Decision regarding frustration of contracts

Fact: In this case, A agreed B to give him the use of a Music Hall, on certain specified days, for the purpose of holding concerts. There was no express stipulation in the contract for the event of destruction of the hall by fire. When the hall was destroyed by fire, B sued A for a breach of contract which A was unable to perform, although for no fault of his own.

Decision: The Court laid down that if there is a positive contract to do a thing (which is not unlawful in itself), the promisor must perform it or pay damages for not doing it, although in consequence of unforeseen accidents, the performance of his contract has become unexpectedly burdensome, or even impossible. However, this rule applies only when the contract is positive and absolute, and not subject to any condition, either express or implied. However, when from the nature of the contract, it appears that the parties, from the very beginning, must have known that it would not be fulfilled unless some particular specified thing continued to exist, they must have contemplated such continuing existence as the foundation of the contract.
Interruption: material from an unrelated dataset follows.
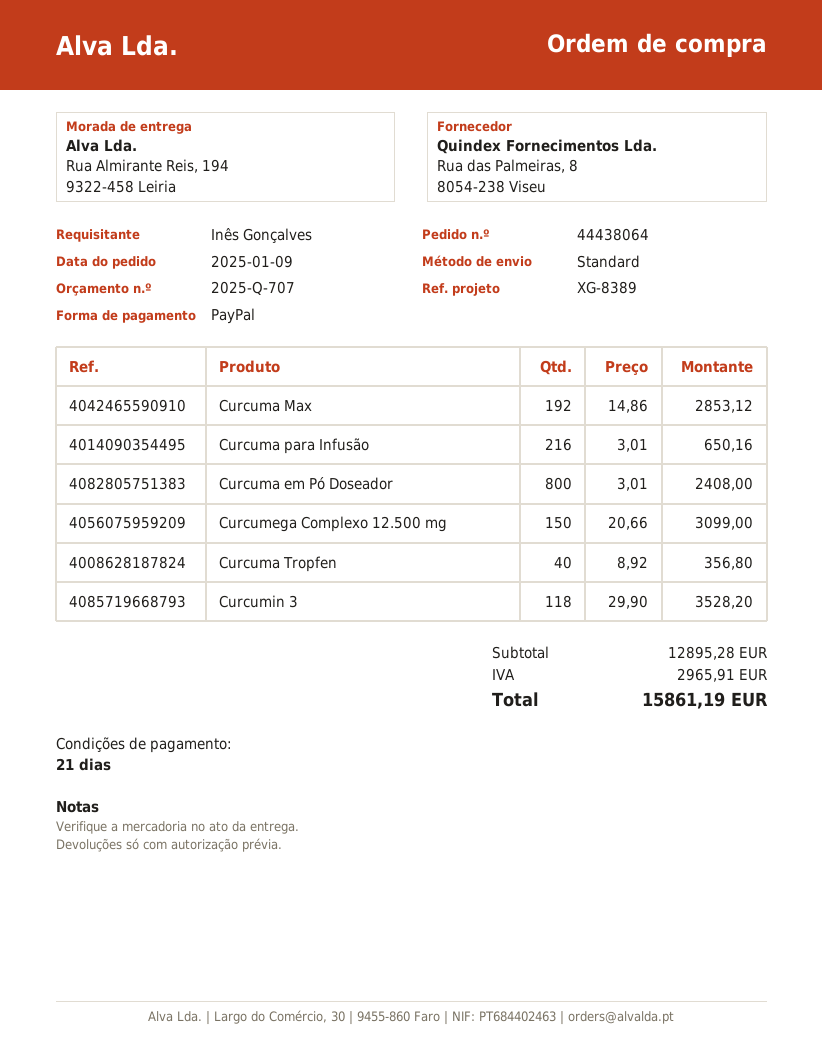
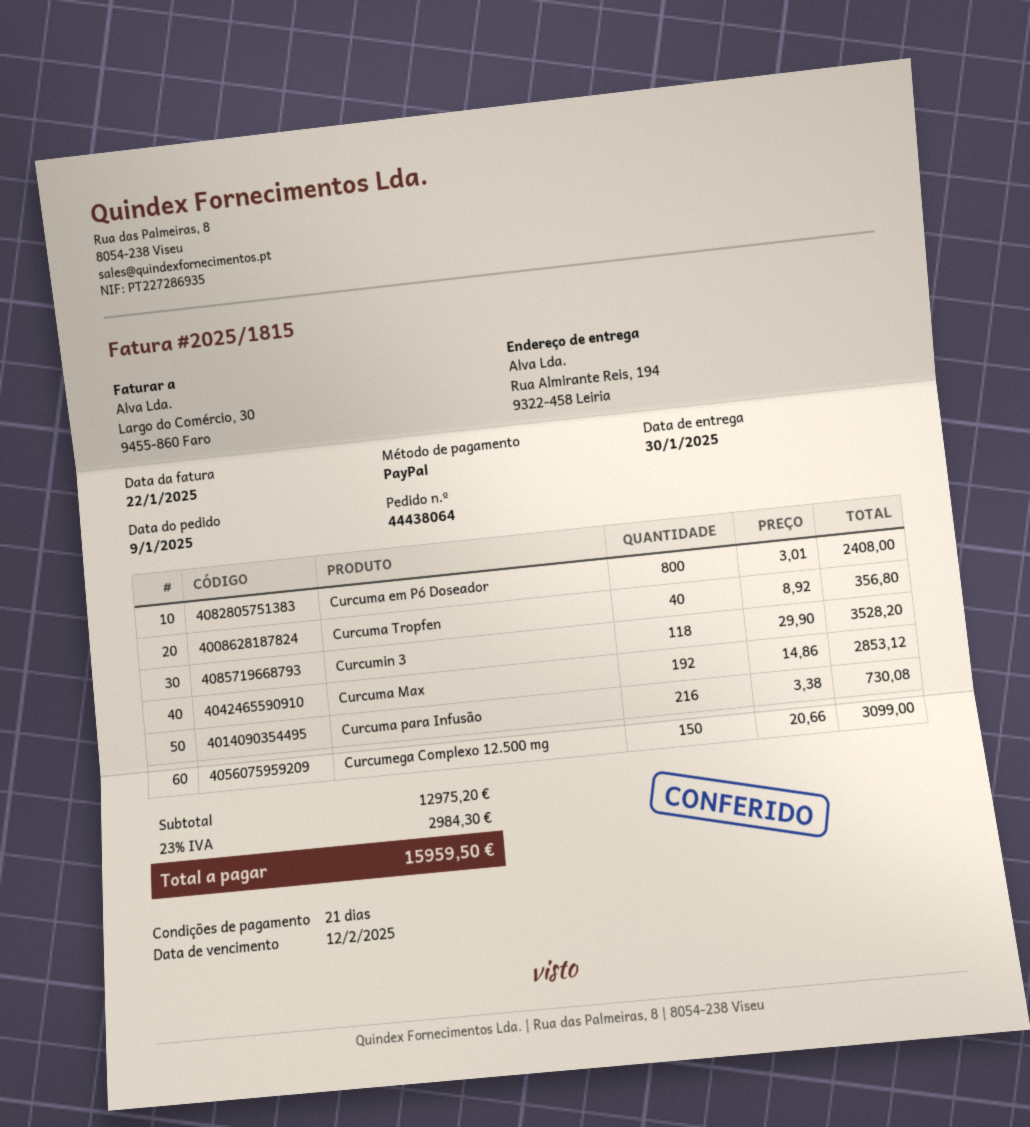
Curcuma para Infusão: 216 x 3.01 = 650.16 -> 216 x 3.38 = 730.08
subtotal: 12895.28 -> 12975.20
tax: 2965.91 -> 2984.30
total: 15861.19 -> 15959.50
In the present case,the Court observed that the contract cannot be construed as a positive contract, but as subject to an implied condition that the parties would be excused in case, before the breach, its performance becomes impossible from the perishing of the thing without the fault of either party.
The Court went on to give an illustration of an author undertaking to compose a work Now, if he dies without completing it, his executors are discharged from the contract. The undertaking is purely personal in nature, and by the intervention of the promisor's death, it has become impossible to be performed.
The Court, therefore, held that B could not succeed.